Understand scope
Understanding the concept of query scope in Scuba is important to understanding exactly how Scuba derives query results. This article describes:
what we mean by query scope,
how changes in query scope affect how results are calculated, and
how to apply knowledge of query scope to construct and interpret queries in Scuba.
We begin with a definition of scope. We then inspect each of the scopes (event, actor, and flow) in Scuba. Finally, we discuss how a query that references multiple types of properties (event, actor, or flow) interprets those properties so that properties of a different type fit into the query scope.
This article provides example queries, accompanied by explanations of how the queries are calculated. The goal of these explanations is not to describe the exact calculations Scuba performs to arrive at the example result, but to provide a mental model for Scuba users that wish to understand the role scope plays in the query calculation. This article does not cover topics like merging results from the distributed data tier, scaling sampled queries, or performance optimizations. In some cases the exact order of operations might be slightly different or asynchronous, but the results will be the same as if the query followed the described order of operations exactly.
Query scope: a general definition
In general, every Scuba query or measure involves some sort of aggregation. Here are some aggregations (with example context) that you can specify in Scuba:
count unique users that viewed the support page
average session durations for Android devices
sum play time per music service
The scope of a query refers to the type of entity an aggregation in Scuba iterates over to produce a result. An aggregation can iterate over events, actors, or flows. It follows that Scuba's three query scopes are called event scope, actor scope, and flow scope.
An example of a query in each scope is as follows:
Scope | Example Query |
Event | count(events) for events where event_name = purchase |
Actor | average(purchases per actor) for actors with at least two purchase events |
Flow | average(session duration) for Android device sessions |
As you can see, counting each individual event is an event scope query, averaging a per-actor value is an actor scope query, and averaging a per-session value is a flow scope query. When computing these query results, Scuba iterates over event, actors, and flows, respectively.
Scuba automatically determines the scope of a query by inspecting query arguments. If a query is averaging something that is calculated on a per-actor basis, it is highly likely that the scope of that query is actor scope.
With that, let's study each individual scope.
The scopes of Scuba queries
In this section, we investigate each query scope independently.
To do so, consider queries on a simple 10 event dataset.
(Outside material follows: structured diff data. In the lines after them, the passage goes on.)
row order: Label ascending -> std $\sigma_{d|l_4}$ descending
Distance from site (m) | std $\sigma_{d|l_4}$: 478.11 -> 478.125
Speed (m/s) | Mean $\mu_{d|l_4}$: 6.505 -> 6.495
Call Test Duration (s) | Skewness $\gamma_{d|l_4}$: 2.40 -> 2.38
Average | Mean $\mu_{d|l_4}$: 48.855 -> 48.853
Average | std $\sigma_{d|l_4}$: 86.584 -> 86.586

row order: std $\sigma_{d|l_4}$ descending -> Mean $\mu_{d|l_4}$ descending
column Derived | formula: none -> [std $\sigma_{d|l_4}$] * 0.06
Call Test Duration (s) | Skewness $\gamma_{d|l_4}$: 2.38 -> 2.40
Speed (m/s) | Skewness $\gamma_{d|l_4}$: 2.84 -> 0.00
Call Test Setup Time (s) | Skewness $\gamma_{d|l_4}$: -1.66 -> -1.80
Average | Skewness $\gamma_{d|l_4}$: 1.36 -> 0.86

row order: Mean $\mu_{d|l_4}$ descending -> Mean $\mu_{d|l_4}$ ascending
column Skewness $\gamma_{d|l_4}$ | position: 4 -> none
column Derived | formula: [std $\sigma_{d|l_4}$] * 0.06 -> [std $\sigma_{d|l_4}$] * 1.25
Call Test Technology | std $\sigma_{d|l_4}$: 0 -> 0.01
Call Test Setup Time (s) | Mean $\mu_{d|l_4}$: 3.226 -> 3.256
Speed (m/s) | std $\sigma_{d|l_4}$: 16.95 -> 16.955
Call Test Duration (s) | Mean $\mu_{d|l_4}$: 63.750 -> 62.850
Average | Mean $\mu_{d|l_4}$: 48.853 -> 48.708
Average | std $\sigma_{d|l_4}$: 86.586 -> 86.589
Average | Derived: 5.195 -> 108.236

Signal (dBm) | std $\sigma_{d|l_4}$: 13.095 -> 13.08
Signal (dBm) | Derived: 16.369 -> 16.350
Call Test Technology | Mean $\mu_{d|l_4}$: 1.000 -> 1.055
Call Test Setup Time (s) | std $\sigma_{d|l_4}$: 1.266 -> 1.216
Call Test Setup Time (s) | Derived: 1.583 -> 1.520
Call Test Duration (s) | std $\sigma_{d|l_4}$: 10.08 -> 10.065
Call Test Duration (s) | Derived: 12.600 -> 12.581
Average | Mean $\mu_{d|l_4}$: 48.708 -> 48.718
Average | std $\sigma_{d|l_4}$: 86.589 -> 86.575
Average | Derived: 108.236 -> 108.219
Here are the exact events that would have been ingested into Scuba for the following examples:
{"user":"John","ts":"2020-01-25T12:00:00Z","action":"login","latency":43}
{"user":"John","ts":"2020-01-25T12:01:00Z","action":"read","latency":11}
{"user":"John","ts":"2020-01-25T12:02:00Z","action":"post","latency":25}
{"user":"Anca","ts":"2020-01-25T13:00:00Z","action":"read","latency":12}
{"user":"Anca","ts":"2020-01-25T13:01:00Z","action":"post","latency":27}
{"user":"Anca","ts":"2020-01-25T13:02:00Z","action":"post","latency":29}
{"user":"Manasa","ts":"2020-01-25T14:00:00Z","action":"read","latency":9}
{"user":"Manasa","ts":"2020-01-25T14:01:00Z","action":"read","latency":121}
{"user":"Manasa","ts":"2020-01-25T15:00:00Z","action":"read","latency":9}{"user":"Manasa","ts":"2020-01-25T15:01:32Z","action":"post","latency":28}
Event scope
A Scuba query in event scope iterates directly over the events imported to a Scuba table (also known as a dataset).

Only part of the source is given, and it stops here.